Pironti: Threat and vulnerability analysis that's not technical. Talk about what's [a] really probable [threat] … But the more people are spending time looking at their processes, they say, "That's going to take a lot more time and effort than I can afford. Can't I just buy that box?" But that box doesn't have the right solution for that business's specific needs.
There's an antivirus (AV) lab that does testing on current tools, and they found that 40% of attacks are not being caught by the virus scanners. Because, for an antivirus company to turn a profit, they need to see thousands upon thousands of the same problem before they write a signature for it, because it takes a lot of time and effort to put one together. They have to cover a widespread [field of] security rather than a smaller one, which leaves many known issues wide open.
A lot of the smarter hackers are writing attacks that are specific to an organization and keeping it quiet. With cases like TJX and Hannaford, that's exactly what happened … These were attacks that were well-crafted.
In a tough economy, where many businesses are failing to make ends meet, what recommendations do you have to help enterprises stay on top of network security threats?
Pironti: The guidance I [have to] give … [is to do] business process mapping: Understand how data goes from Point A to Point B … Then find your data. Once you find it, classify it; ask whether or not it needs to be more secure than other data … because not all data is created equal … Do this by [using] threat and vulnerability techniques.
Once that is complete, find where the high-probability and high-impact areas [are]. That's where you're going to spend your time.
The thing that keeps me awake at night is this conversation about compliance -- essentially giving enterprises checklists to go through … which is a paint-by-numbers approach to security, instead of doing security by risk assessment.
People think of security as a stopping point and not as a helping point -- that's why I've changed [the term] from "security" to "risk management."
Most companies are looking to cut costs. How can companies find a way to spend more on security?
Pironti: In previous downturns, security was the first thing to go. [Information security is] risk management … so people would throw away risk.
In this economic downturn, security is the last thing to go because there's actually more cost tied to risk. It costs a company more to have an incident than it does to take the preventative measures to avoid it.
But in an economic downturn, people aren't putting more money into security … Security can drive value, if you're able to demonstrate it.
How can you demonstrate the need to put more money into security when a common complaint from network managers is that they can't convince upper management to listen to them?
Pironti: The reality is that [network managers are] still talking about the technology instead of the human element.

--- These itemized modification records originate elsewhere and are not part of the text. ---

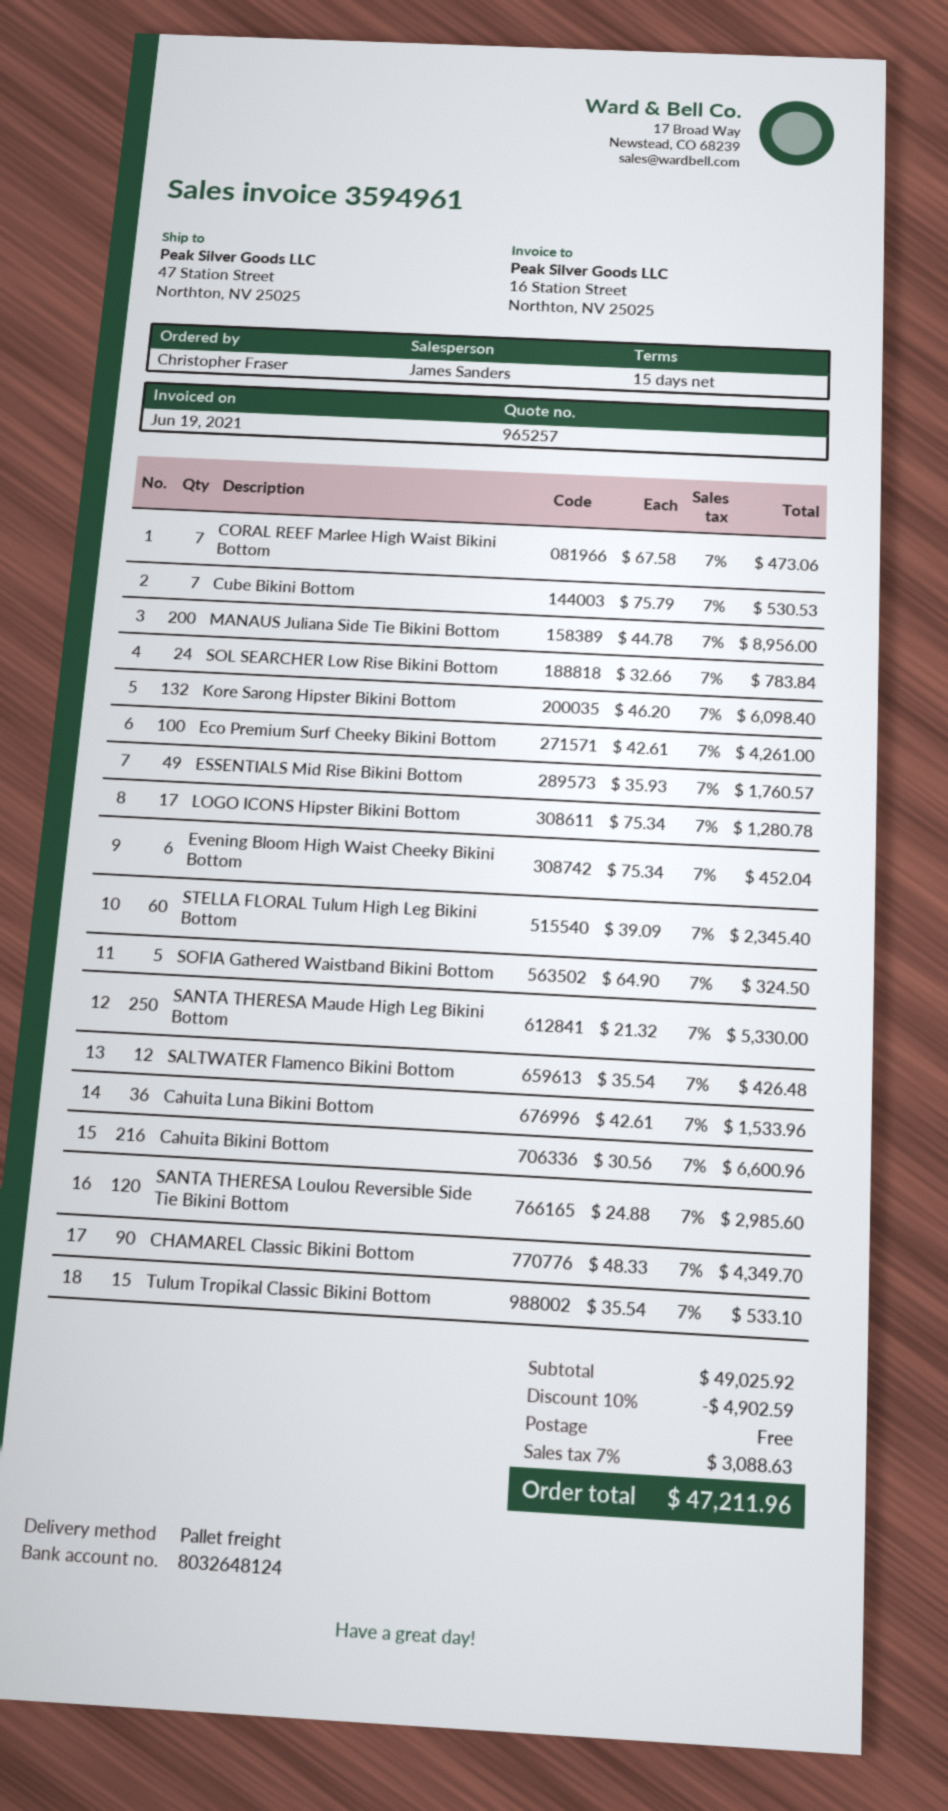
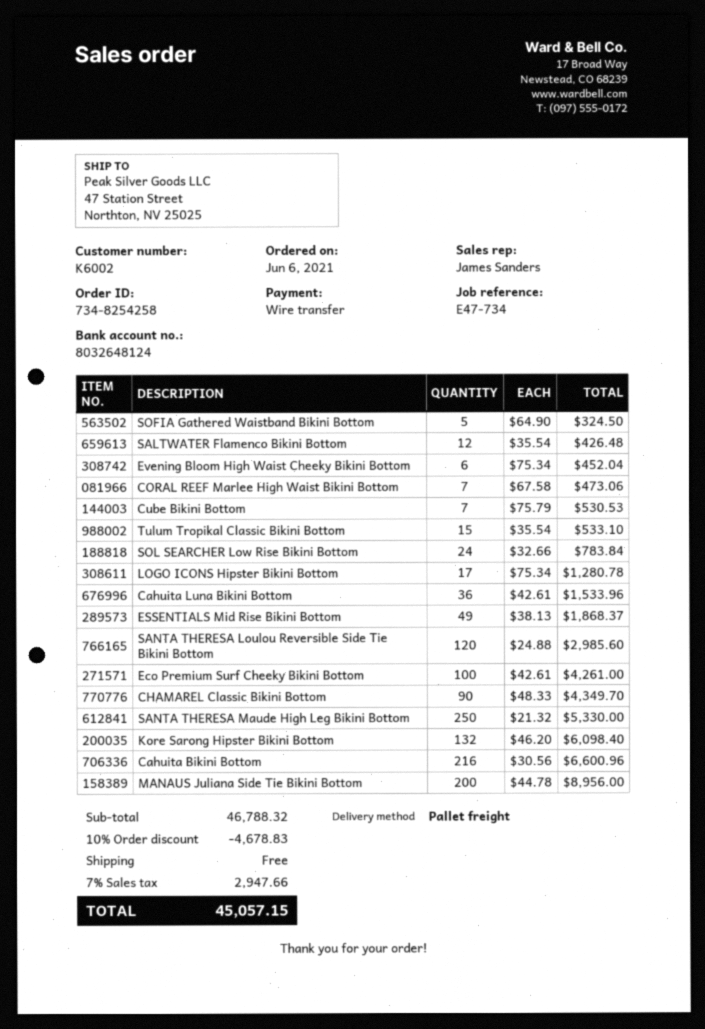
ESSENTIALS Mid Rise Bikini Bottom: 49 x 35.93 = 1760.57 -> 49 x 38.13 = 1868.37
STELLA FLORAL Tulum High Leg Bikini Bottom: 60 x 39.09 = 2345.40 -> none
subtotal: 49025.92 -> 46788.32
discount: 10% = 4902.59 -> 10% = 4678.83
tax: 7% = 3088.63 -> 7% = 2947.66
total: 47211.96 -> 45057.15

They need to invest in being a business person, and get business skills so they can stop speaking geek and get CIOs and CFOs to understand how the technology aligns with their business processes.
Most of the senior leadership is concerned about profit, so you need to ask, "How will this security solution affect profit?" and explain yourself in those terms.
What do you think will be the biggest security-related trend or news coming out of Interop this year?
Pironti: The one thing I think that all of the vendors are trying to do is to turn information security into a risk management conversation -- which is a good thing. Instead of assuming that what we [as vendors] know is best, we're going to look at what the businesses are doing to see how to secure their information accordingly.